Second, Mr Neutron must build a virtual environment and install his new scikit-package
package in it. Mr Neutron decides to create a new conda environment dedicated for his diffraction-utils
package (he could have chosen to install the package in one of his existing environments). He first deactivates the skpkg-env
(conda deactivate) as he has finished the work of using scikit-package
to create a new project. He then creates a new conda environment called diff-utils-env
using Python 3.13, installing the dependencies listed under conda.txt
, and builds and installs his own diffraction-utils
package, using the following commands:
$ cd ~/dev/diffraction-utils
$ conda create -n diff-utils-env python=3.13
$ conda activate diff-utils-env
$ conda install --file requirements/conda.txt
$ pip install . --no-deps
To test the installed package, Mr Neutron imports the DiffractionObject
class from the diffraction-utils
package in a Python module called neutron.py
, located in the folder path /data-analysis/neutron-experiment/
. Mr Neutron writes the following line at the top of the neutron.py
file to import the DiffractionObject
class,
# ~/data-analysis/neutron-experiment/neutron.py
from diffraction_utils.diffraction_objects import DiffractionObject
without having to change any of the other code. With the diff-utils-env
environment activated, Mr Neutron can run the code below:
# cd ~/data-analysis/neutron-experiment
$ python neutron.py
We note that, since Mr Neutron is the developer and wants to update the code as he is working, he can installs the package in his environment in “editable” mode (recommended) where he replaces the command pip install .
with the following:
$ pip install -e .
As long as Mr Neutron has activated the diff-utils-env
conda environment, whenever he runs code anywhere on his computer it will run the version of the code it finds on disc at run-time without him having to reinstall the package. This is very convenient for developers, but is not the preferred installation method for users.
Use Git to track changes
As the next step, Mr Neutron wants to continuously maintain the diffraction-utils
package. The best way to do this is to use Git. It is beyond the scope of this article to explain Git in detail, but the main concept is that Git maintains a database on the computer with every version of every file in the user’s project, so the user never loses work and can find any earlier version. Every time Mr Neutron “commits” the edits to the Git database, it stores the edits.

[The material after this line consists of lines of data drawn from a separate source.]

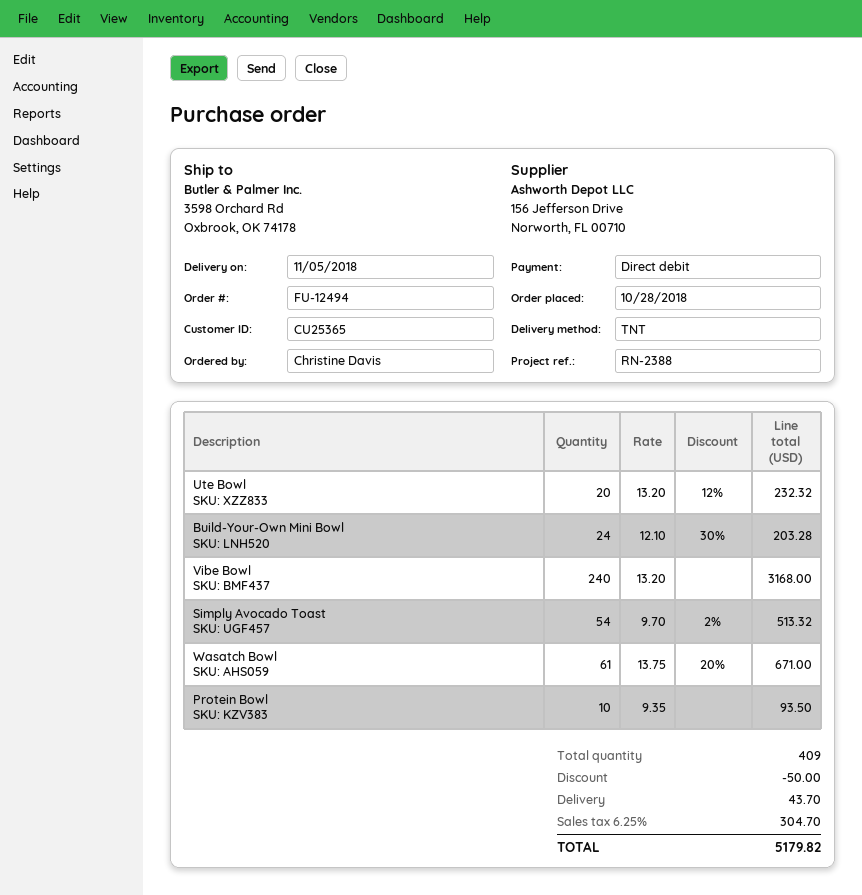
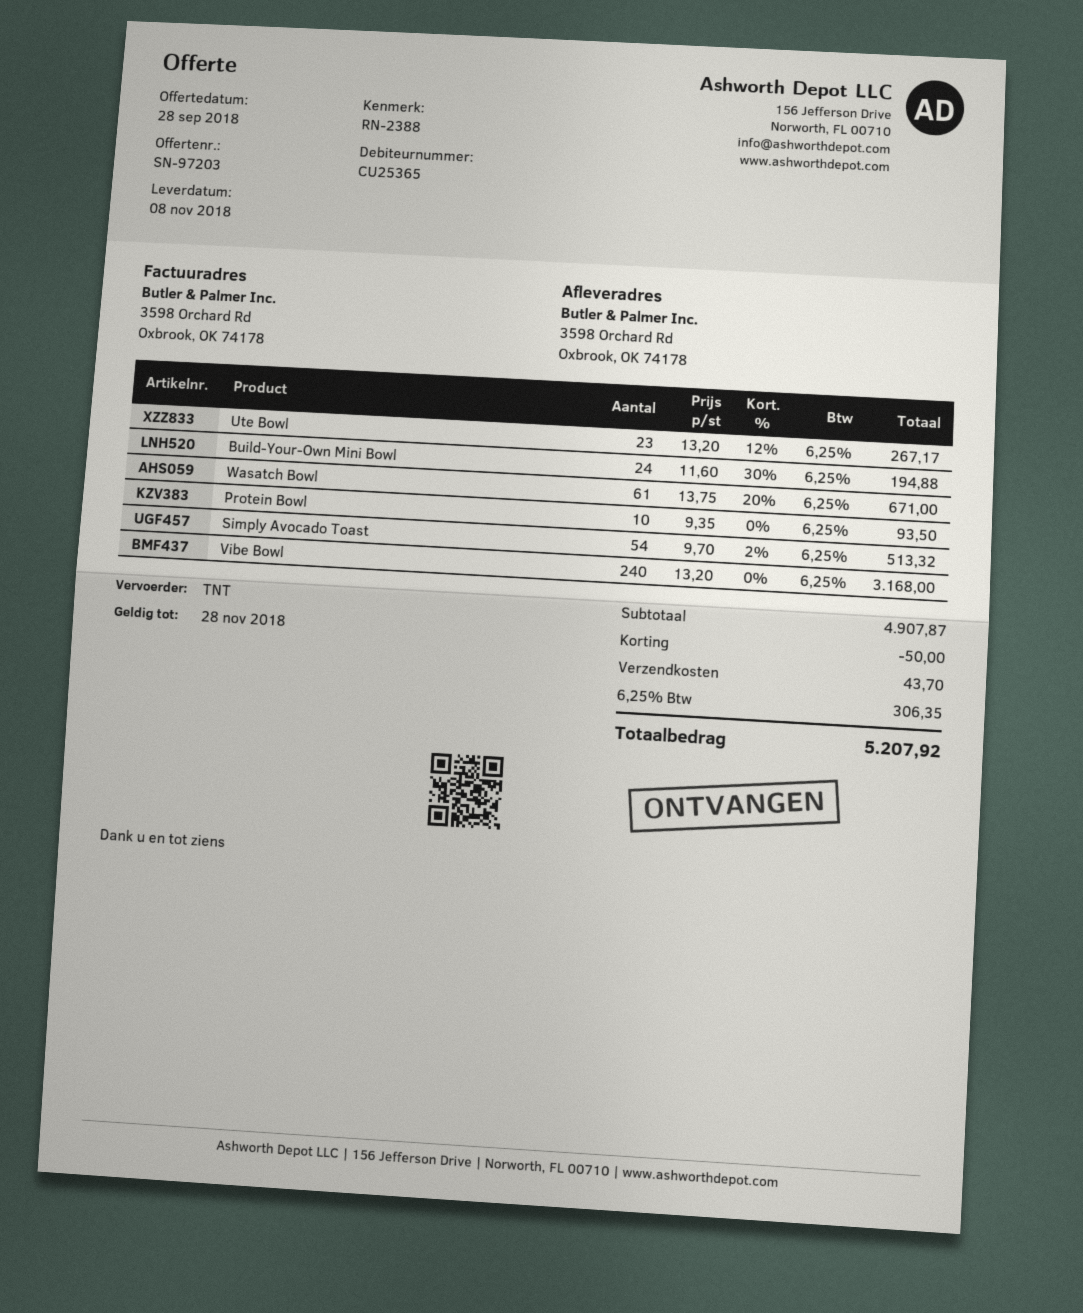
delivery date: 2018-11-05 -> 2018-11-08
Ute Bowl: 20 x 13.20 - 12% = 232.32 -> 23 x 13.20 - 12% = 267.17
Build-Your-Own Mini Bowl: 24 x 12.10 - 30% = 203.28 -> 24 x 11.60 - 30% = 194.88
tax: 6.25% = 304.70 -> 6.25% = 306.35
total: 5179.82 -> 5207.92

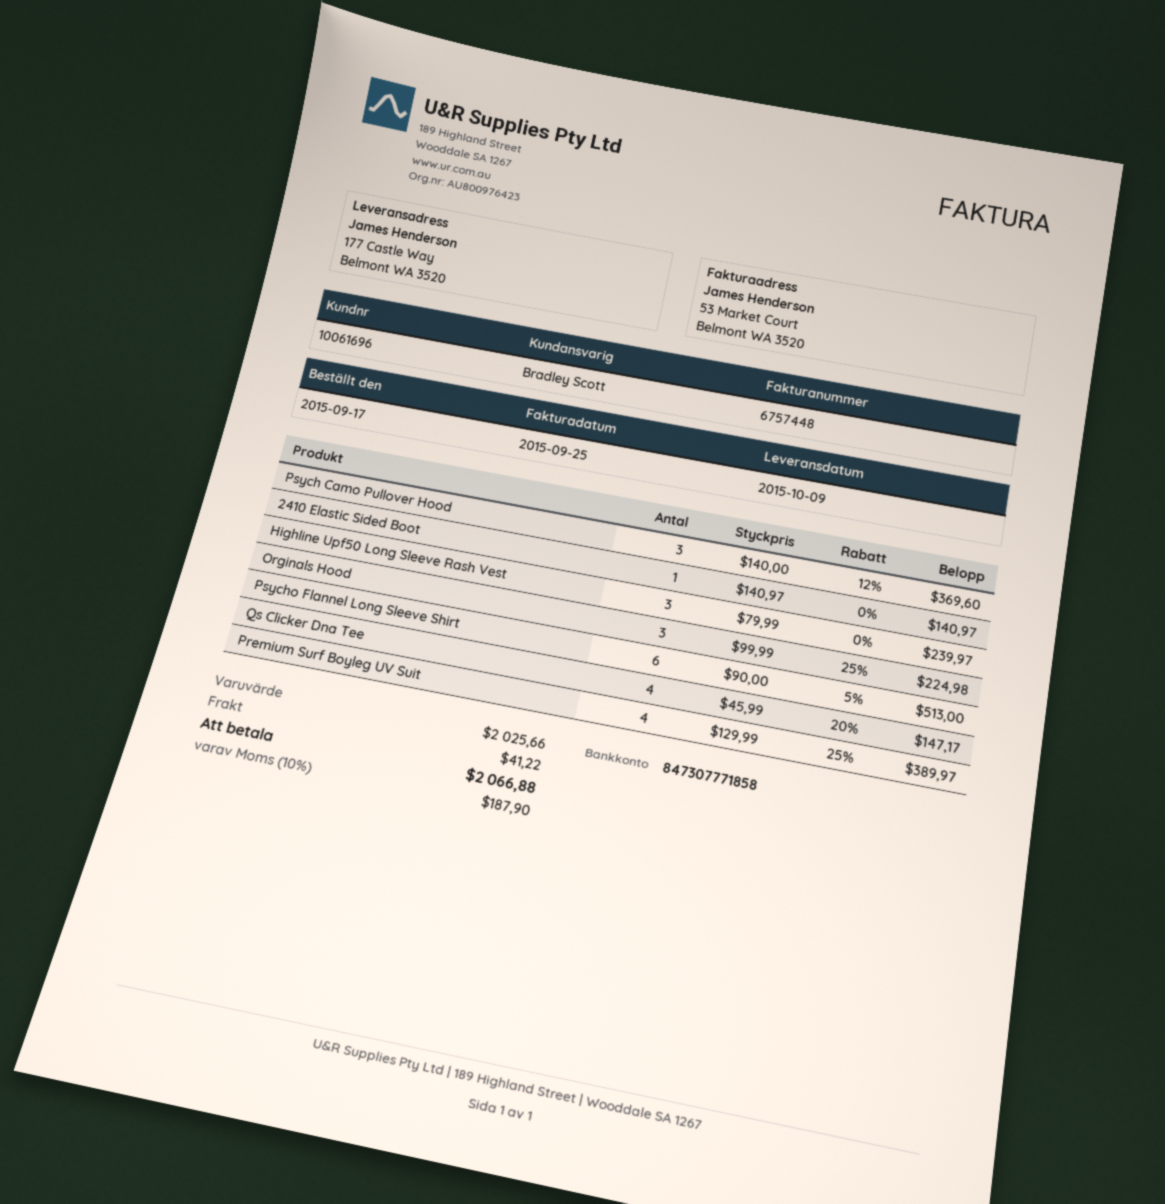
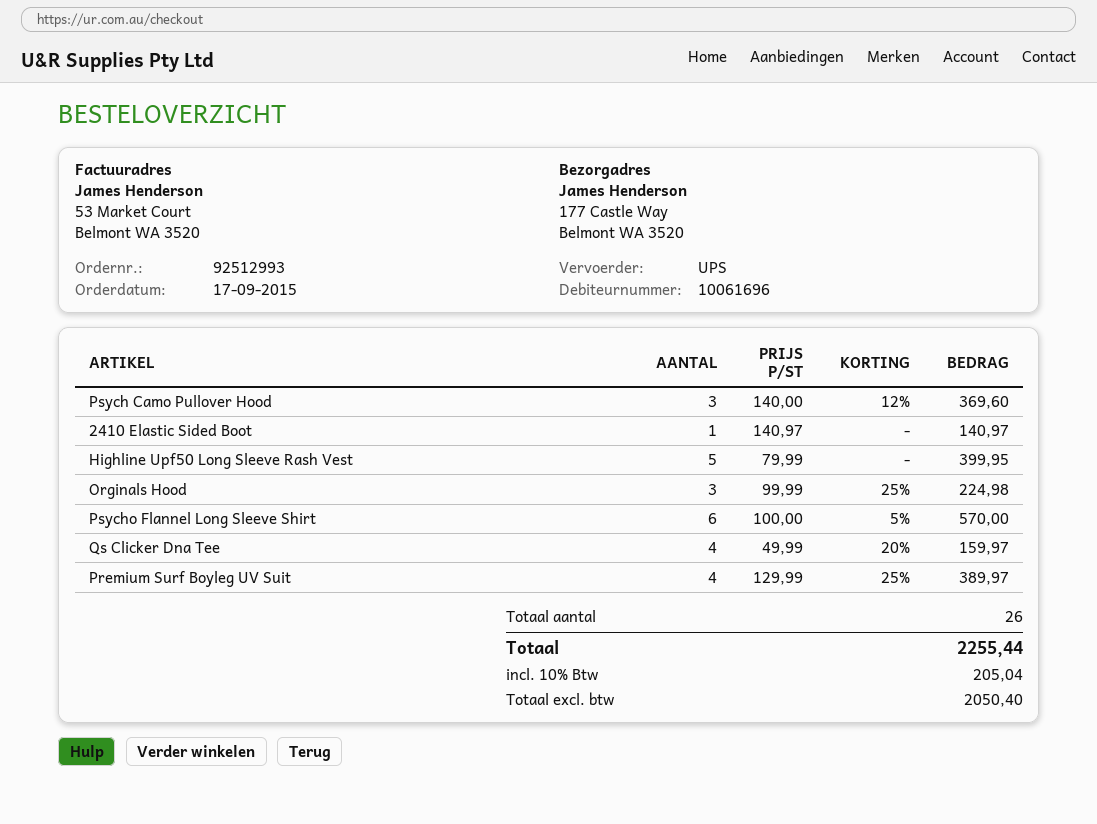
Highline Upf50 Long Sleeve Rash Vest: 3 x 79.99 = 239.97 -> 5 x 79.99 = 399.95
Psycho Flannel Long Sleeve Shirt: 6 x 90.00 - 5% = 513.00 -> 6 x 100.00 - 5% = 570.00
Qs Clicker Dna Tee: 4 x 45.99 - 20% = 147.17 -> 4 x 49.99 - 20% = 159.97
shipping: 41.22 -> none
tax: 10% = 187.90 -> 10% = 205.04
total: 2066.88 -> 2255.44

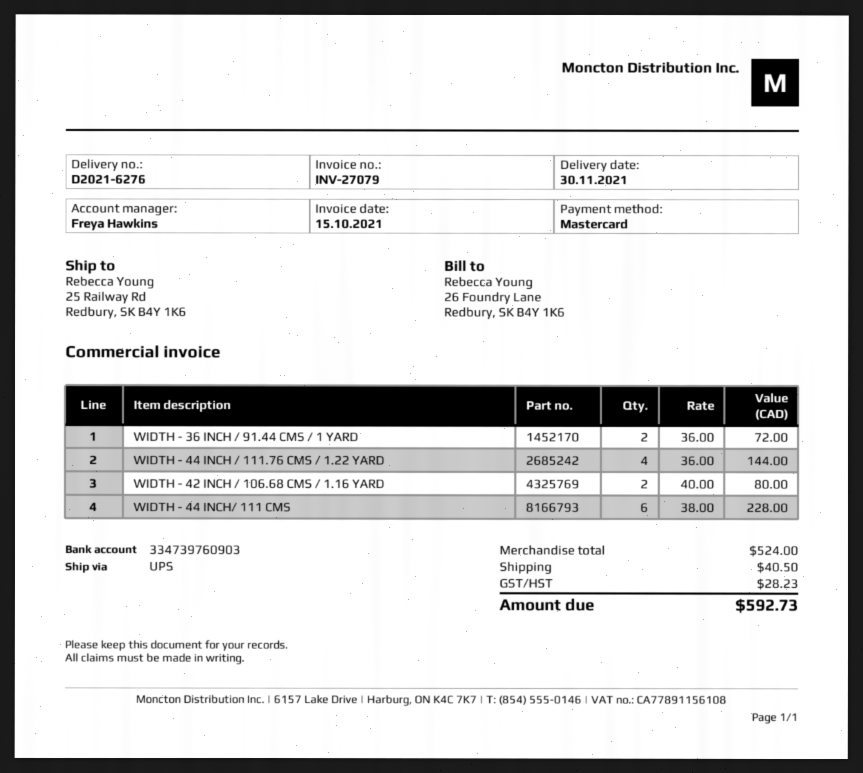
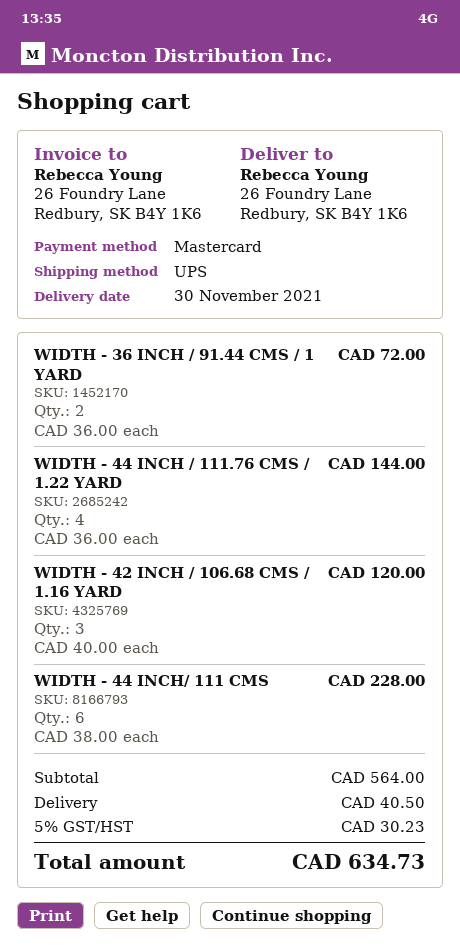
ship to: 25 Railway Rd, Redbury, SK B4Y 1K6 -> 26 Foundry Lane, Redbury, SK B4Y 1K6
WIDTH - 42 INCH / 106.68 CMS / 1.16 YARD: 2 x 40.00 = 80.00 -> 3 x 40.00 = 120.00
subtotal: 524.00 -> 564.00
tax: 28.23 -> 30.23
total: 592.73 -> 634.73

To set up Git, Mr Neutron types the following command once to initiate the Git database for the project folder (including subdirectories):
# ~/dev/diffraction-utils
$ git init
Mr Neutron then creates the first commit through the following commands:
$ git add .
$ git commit -m "initial commit of the package files"
The git add .
command adds all the files in the current directory (including subdirectories) to the list of files that will be committed to the database next time the user makes a commit. The git commit
command actually commits those edits and changes to the database with a clear commit message describing the edits.
Set up pre-commit hooks to automatically check syntax
Once the local repository is under Git control, Mr Neutron wants to ensure that the code is properly formatted before committing to the Git database. This can be done by triggering pre-commit
to run each time a new commit is attempted. This is done with a pre-commit
hook. A hook automatically runs a program, or programs, before making a Git commit, every time Mr Neutron runs git commit
. scikit-package
uses the pre-commit
package to manage this. To get this set up, Mr Neutron (who has already installed the pre-commit
package in his environment with conda install pre-commit
), types this command:
$ precommit install
Now, every time Mr Neutron runs git commit -m “<commit message>”, he will see in the terminal the hooks being executed, for example:
$ git commit -m "chore: implement local precommit hooks"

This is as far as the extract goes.